We have updated Graylog from version 6.1.1 to 6.1.5.
Since then, it seems that the timestamp with which messages are recorded is wrong.
Let me explain. With version 6.1.1, messages received were saved with a UTC timestamp (Graylog server time is in UTC, and root_timezone in server.conf is also in UTC)
We had set our user profiles to display messages in our local time zone (Paris). Everything was correct.
Since the installation of version 6.1.5, without changing the Graylog server settings, messages are recorded in Graylog in our time zone (Paris). Messages are then displayed in the graphical interface with one hour too many. It’s true that you can change the time zone in the user profile, but this isn’t logical and so the messages before updating are displayed with the wrong time zone.

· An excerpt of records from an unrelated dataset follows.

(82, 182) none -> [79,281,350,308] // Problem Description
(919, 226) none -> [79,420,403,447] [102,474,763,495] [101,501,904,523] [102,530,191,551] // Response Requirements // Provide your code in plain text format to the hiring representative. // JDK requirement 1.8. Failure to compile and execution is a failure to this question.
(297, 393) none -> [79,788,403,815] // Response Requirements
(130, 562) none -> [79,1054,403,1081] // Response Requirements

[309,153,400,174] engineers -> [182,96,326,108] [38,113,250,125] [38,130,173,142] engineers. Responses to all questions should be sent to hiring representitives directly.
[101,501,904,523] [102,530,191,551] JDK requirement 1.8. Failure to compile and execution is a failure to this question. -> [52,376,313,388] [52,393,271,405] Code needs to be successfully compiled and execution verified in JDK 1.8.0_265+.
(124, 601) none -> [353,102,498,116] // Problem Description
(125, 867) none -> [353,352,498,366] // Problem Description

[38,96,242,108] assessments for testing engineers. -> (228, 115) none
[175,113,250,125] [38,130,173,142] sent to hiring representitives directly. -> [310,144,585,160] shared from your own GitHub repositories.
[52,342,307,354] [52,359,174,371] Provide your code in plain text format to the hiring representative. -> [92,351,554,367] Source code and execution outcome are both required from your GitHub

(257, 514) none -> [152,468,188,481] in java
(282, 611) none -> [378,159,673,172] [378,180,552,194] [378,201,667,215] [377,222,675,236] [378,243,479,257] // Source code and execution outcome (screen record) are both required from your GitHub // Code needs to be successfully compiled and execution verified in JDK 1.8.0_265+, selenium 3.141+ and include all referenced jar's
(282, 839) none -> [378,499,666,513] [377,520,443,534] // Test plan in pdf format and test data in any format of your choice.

The line “root_timezone = UTC” is commented dans le fichier server.conf but normally this is the default value.
Attached are several screenshots: a message in version 6.1.1 (with user profile set to UTC), a message in 6.1.5 (with user profile set to UTC), the time configuration on the Graylog server and the configuration in server.conf.
Messages come from the same source server.

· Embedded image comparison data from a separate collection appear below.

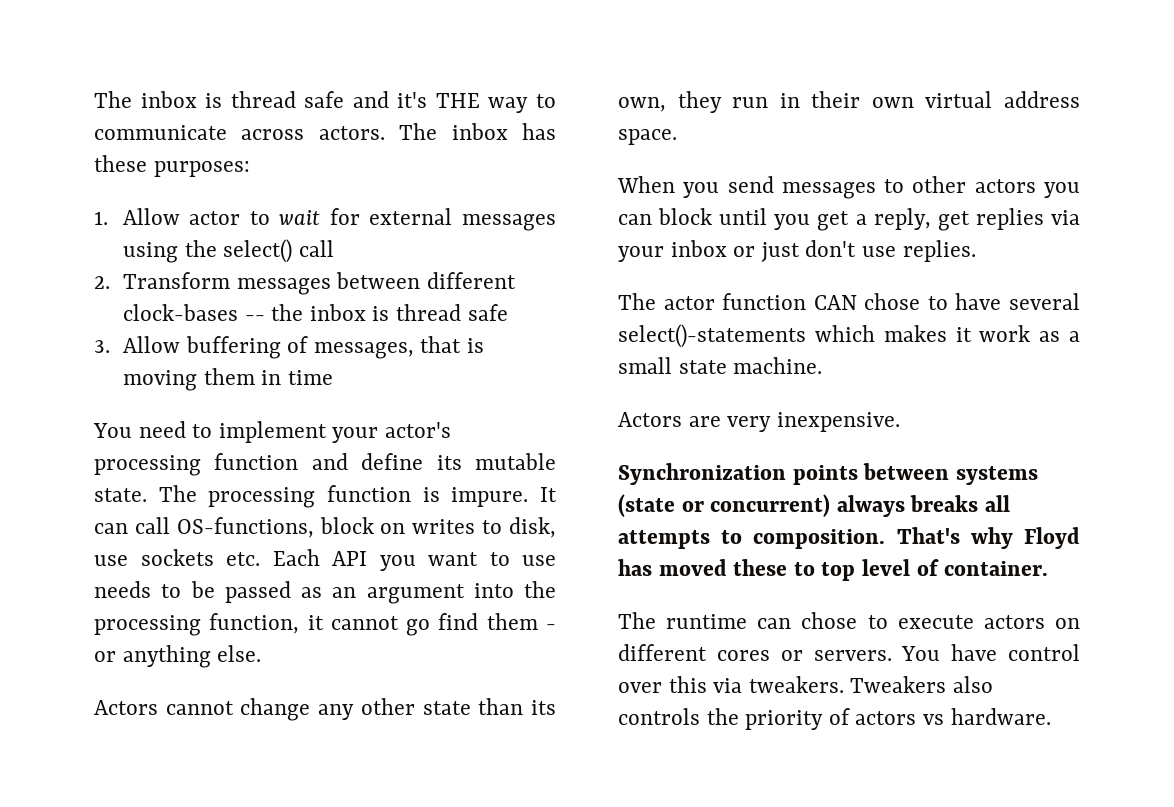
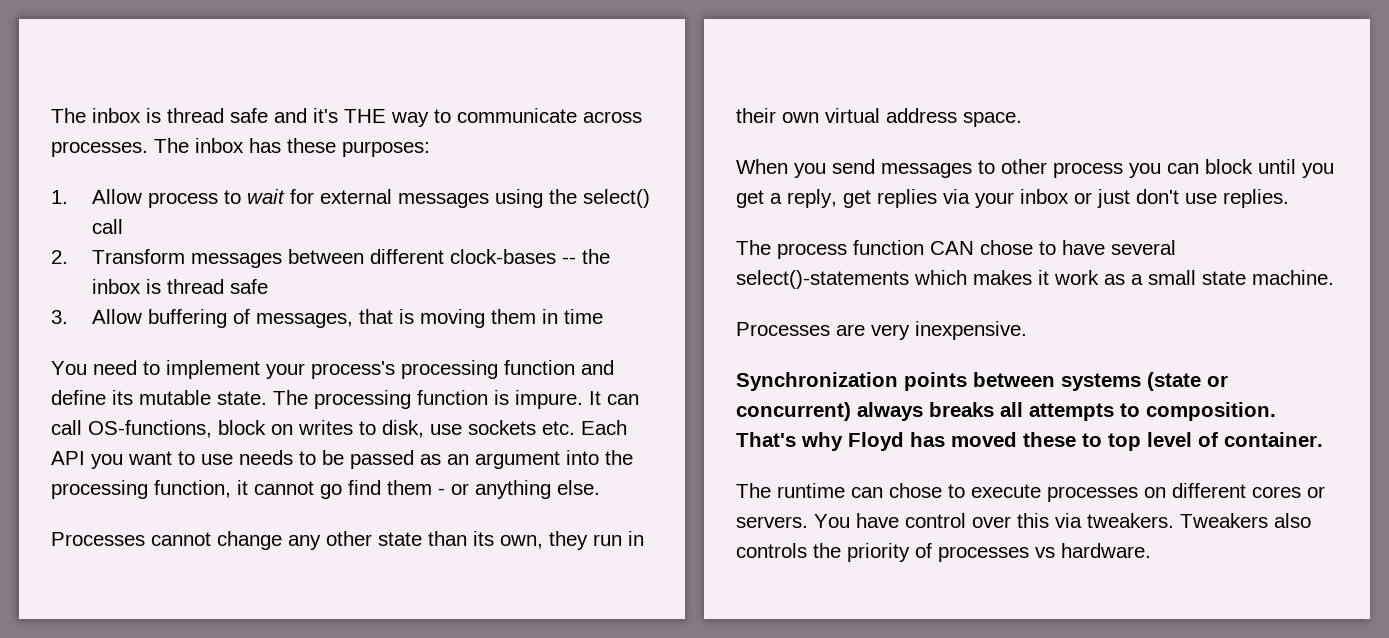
[318,126,385,140] actors. -> [51,141,148,157] processes.
[189,211,241,225] actor -> [147,192,218,208] process
[385,422,452,438] actor's -> [311,361,395,379] process's
[94,700,158,715] Actors -> [51,532,145,546] Processes
[974,179,1036,193] actors -> [1053,162,1123,178] process
[663,296,715,310] actor -> [777,243,847,259] process
[618,412,682,427] Actors -> [736,322,830,336] Processes
[983,615,1045,629] actors -> [1047,486,1138,502] processes
[855,711,917,725] actors -> [938,546,1029,562] processes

We’ve got one pipeline on these messages. This pipeline only extracts IPv4 address form message with grok pattern %{IPV4} and this pipeline already existed in version 6.1.1.

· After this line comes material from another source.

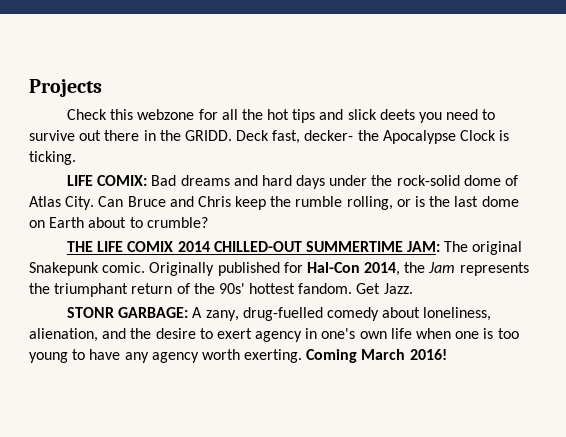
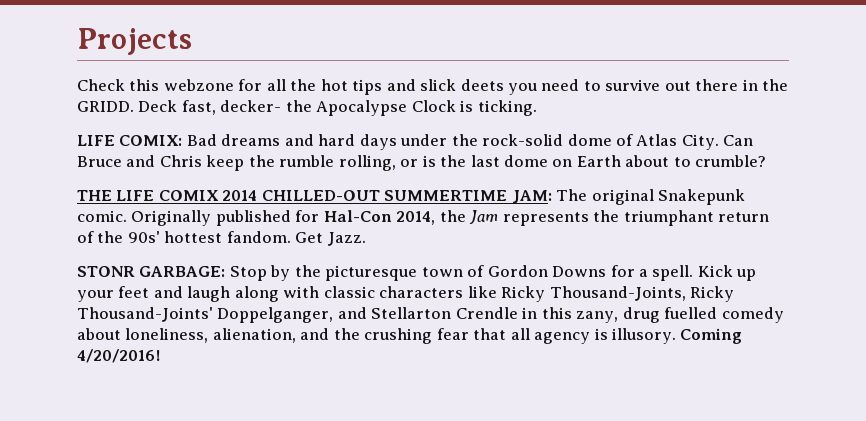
[192,307,323,321] A zany, drug-fuelled -> [229,265,757,281] [77,286,735,302] [77,307,718,323] Stop by the picturesque town of Gordon Downs for a spell. Kick up your feet and laugh along with classic characters like Ricky Thousand-Joints, Ricky Thousand-Joints' Doppelganger, and Stellarton Crendle in this zany, drug fuelled
[155,328,519,342] [29,349,447,363] desire to exert agency in one's own life when one is too young to have any agency worth exerting. Coming March 2016! -> [364,328,743,344] [77,349,160,363] crushing fear that all agency is illusory. Coming 4/20/2016!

The default timezone for our syslog input is “Not configured” (we haven’t made any changes on this side). Should we change this value ?
Your log messages don’t have a syslog timestamp at the beginning (after the pri field). So GL assigns the received time as timestamp.
If you don’t want that to be UTC, I think you will need to set the root_timezone config.
If you want to use the timestamp from the informational part of the syslog message, you will need to parse it out and assign it to the timestamp field in a pipeline rule.
With version 6.1.1, these same logs were recorded with a UTC timestamp, and this worked well for us.
Now the timestamps are in local time, even though we haven’t changed the configuration. This means that Graylog assigns a local time to messages instead of UTC. How can we get Graylog to assign UTC time to incoming messages (we’re not interested in the timestamp contained in our message)?
If I set timezone to “Paris” (which is my local time) in my user profile, timestamps show a future time! (example: 16:00 in the afternoon when it is 15:00 in local time)
The Syslog UDP decoder sets the message timestamp to the receive timestamp, when it cannot find a valid timestamp in the UDP message. In your example, both are the 13:57:45.000 so that is as expected. Raw receive timestamp is UTC. Is there any chance the log source is now sending UTC instead of Paris time?
How can I check whether the Graylog timestamp was determined by the timestamp contained in the message or by the reception datetime ?
As you can see in the screenshot attached, sometimes the Graylog Timestamp is not equal as the timestamp contained in the message so I think that the Graylog timestamp is determined by the reception time and not extracted from message.(unless there is a timestamp rounding done by Graylog)
In the screenshot attached, I’ve displayed the gl2_receive_timestamp
As you can see, the original message was sent at “10:36:48.905” (local time - Paris), was received (gl2_receive_timestamp) at “09:36:49.063” (UTC and one second delay) and timestamp is “10:36:49.000 (local time)”.
It seems that timestamp time was extracted from gl2_receive_timestamp and not from message content.
So why is the timestamp displayed in local time when my user profile is in UTC?
Date parsing is complex - hard to pin down where your timezone is exactly being set by code reading alone. Clearly though, message timestamp is in Paris TZ, while the raw message timestamp is in UTC.
I would just go ahead and update the Syslog input to have timezone etc/UTC and allow_override_date=true. That should do the trick.